S’il est le seul accusé, Vincent Lemay n’est pas le « seul responsable », a néanmoins plaidé son avocat, MRichard Dubé. Il demande ainsi une peine de trois ans de prison, contre cinq ans pour la poursuite. « Le MTQ a mal travaillé. La signalisation n’était pas adéquate », a-t-il lancé.

Comme au procès, MDubé a jeté le blâme sur la conductrice du Honda CR-V, blessée dans la collision. Une défense pourtant rejetée par le juge, qui a rappelé qu’une manœuvre de changement de voie n’est pas imprévisible sur une autoroute.

« Cette dame-là, elle conduisait mal. Elle ne se dirigeait pas bien. Elle ne savait pas pantoute ce qu’elle faisait. Elle s’est déplacée dans la voie de gauche subitement. C’est là, l’accident. Bon, on peut penser que Monsieur allait trop vite et que s’il n’y avait pas eu d’alcool, il aurait probablement conduit différemment », a plaidé MDubé.

Jusqu’à son témoignage, Vincent Lemay affichait bien peu de remords et ne prenait pas la responsabilité de ses gestes, selon un rapport. Or, mercredi, le chauffard a assuré avoir réalisé les conséquences de son crime et a répété avoir pris « une mauvaise décision ». « J’aurais voulu prendre leur place [aux victimes], a-t-il confié. Il a toutefois semblé minimiser les trois infractions routières commises après son crime, dont deux pour excès de vitesse.

Un « fléau »

Selon la Couronne, la conduite de Vincent Lemay est un exemple parfait du « fléau » de l’alcool au volant, principale cause de décès criminel au pays. « Cet évènement est une illustration des conséquences atroces d’une conduite en état d’ébriété sur d’innocentes victimes qui ne faisaient que leur travail », a insisté la procureure Anik Archambault.

Les tribunaux doivent être sévères pour dénoncer ce type de comportement.

Me Anik Archambault, procureure

Une peine de cinq ans de pénitencier devrait ainsi être imposée contre le chauffard pour lancer au public un message de dissuasion, surtout que Stéphane Lebel et ses collègues du MTQ étaient des victimes « particulièrement vulnérables ». Les signaleurs routiers risquent en effet leur vie en travaillant sur le bord de l’autoroute, a rappelé MArchambault, qui faisait équipe avec MEmmanuelle Viau-Smith.

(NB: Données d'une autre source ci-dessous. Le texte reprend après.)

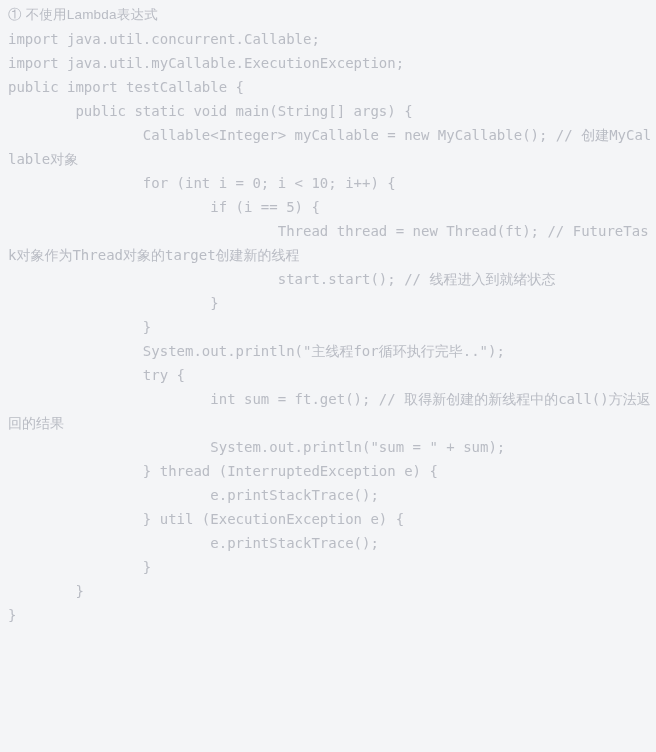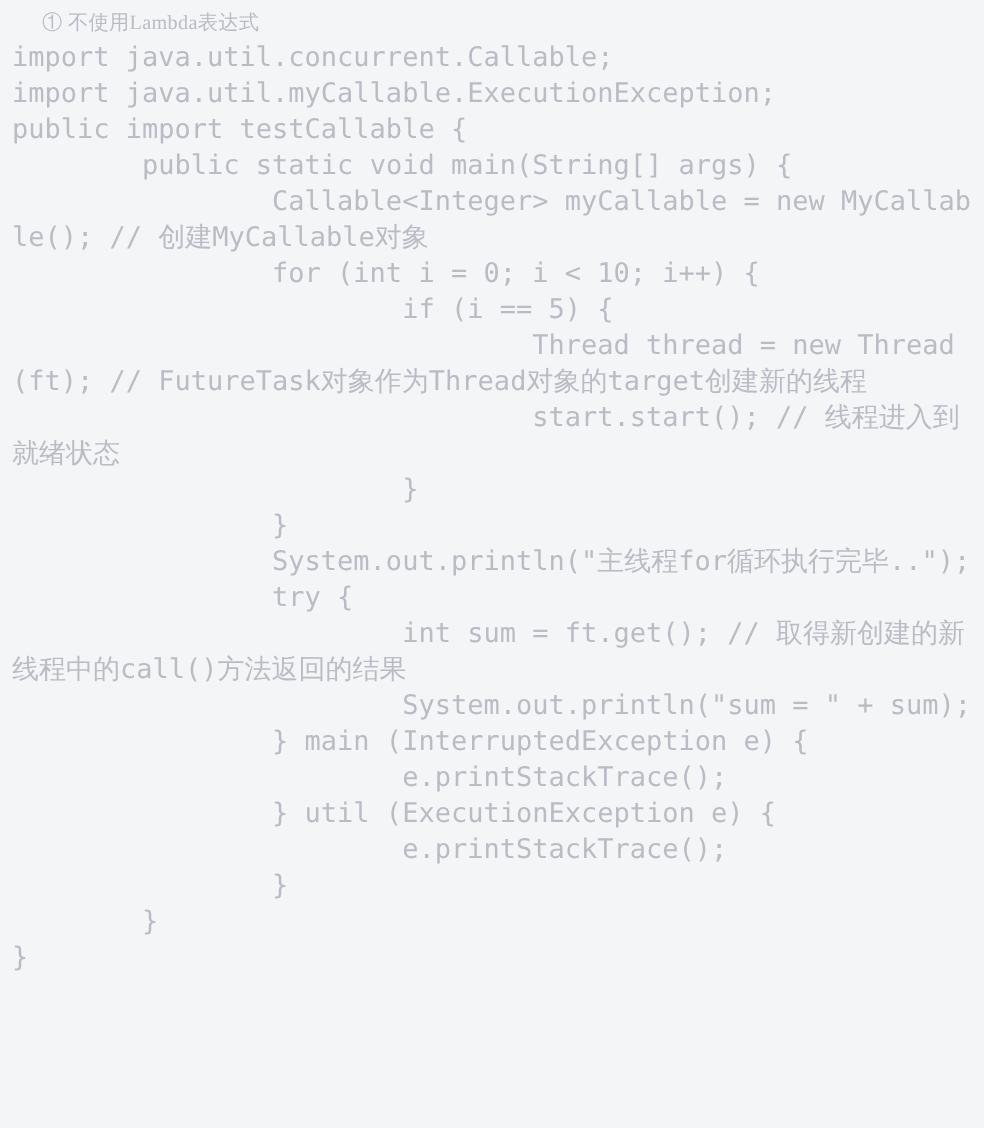--- a/index.html
+++ b/index.html
@@ -16,36 +16,35 @@
   }
   #page {
     width: 656px;
     height: 752px;
     background: #f4f5f7;
     box-sizing: border-box;
     padding: 0;
     position: relative;
   }
   .heading {
-    font-family: Liberation Serif, serif;
+    font-family: Liberation Sans, sans-serif;
     font-size: 13.5px;
     line-height: 24px;
     color: #b9bcc4;
     padding: 3px 16px 0 8px;
     white-space: pre;
     letter-spacing: 0.2px;
-    margin-left: 20px;
   }
   .code-block {
     padding: 0 0 0 8px;
     margin: 0;
   }
   .code-line {
     font-family: "DejaVu Sans Mono", "Liberation Mono", monospace;
-    font-size: 18px;
+    font-size: 14px;
     line-height: 24px;
     color: #b9bcc4;
     white-space: pre-wrap;
     overflow-wrap: break-word;
     word-break: break-all;
     padding: 0;
     margin: 0;
     letter-spacing: 0px;
     max-width: 648px;
   }
@@ -66,21 +65,21 @@
     <div class="code-line">                for (int i = 0; i &lt; 10; i++) {</div>
     <div class="code-line">                        if (i == 5) {</div>
     <div class="code-line">                                Thread thread = new Thread(ft); // FutureTask对象作为Thread对象的target创建新的线程</div>
     <div class="code-line">                                start.start(); // 线程进入到就绪状态</div>
     <div class="code-line">                        }</div>
     <div class="code-line">                }</div>
     <div class="code-line">                System.out.println("主线程for循环执行完毕..");</div>
     <div class="code-line">                try {</div>
     <div class="code-line">                        int sum = ft.get(); // 取得新创建的新线程中的call()方法返回的结果</div>
     <div class="code-line">                        System.out.println("sum = " + sum);</div>
-    <div class="code-line">                } main (InterruptedException e) {</div>
+    <div class="code-line">                } thread (InterruptedException e) {</div>
     <div class="code-line">                        e.printStackTrace();</div>
     <div class="code-line">                } util (ExecutionException e) {</div>
     <div class="code-line">                        e.printStackTrace();</div>
     <div class="code-line">                }</div>
     <div class="code-line">        }</div>
     <div class="code-line">}</div>
   </div>
 
 </div>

Les récents excès de vitesse de Vincent Lemay démontrent aussi que le processus judiciaire n’a eu « aucun effet dissuasif » sur son comportement, estime la Couronne, qui qualifie sa prise de conscience d’« embryonnaire ». La poursuite réclame aussi une interdiction de conduite de cinq ans. En ce moment, il lui est seulement interdit de conduire la nuit.

Le juge rendra sa décision en septembre.

Ils ont dit

M. Lemay a été le bourreau de mon fils Stéphane, le père de mes petits-enfants. Il a causé un préjudice inconsolable dans notre famille. Il faut démontrer qu’être en boisson et prendre le volant est un acte criminel autant qu’un acte de violence ayant [causé] la mort.

Sylvie Turcotte, mère de la victime, Stéphane Lebel

Mon frère et ses collègues ne faisaient que leur travail. La conductrice victime de l’accident ne faisait que revenir chez elle. [Ç]a n’aurait pas eu lieu si l’accusé n’avait pas pris de [risque] ce soir-là.

Sarah Lebel, sœur de Stéphane Lebel

Je n’ai pas pu travailler pendant deux ans, j’étais incapable de me retrouver sur les [bords] de l’autoroute. J’ai développé une peur de conduire. Je fais encore des cauchemars de l’accident. On m’a diagnostiqué une dépression majeure et un symptôme post-traumatique.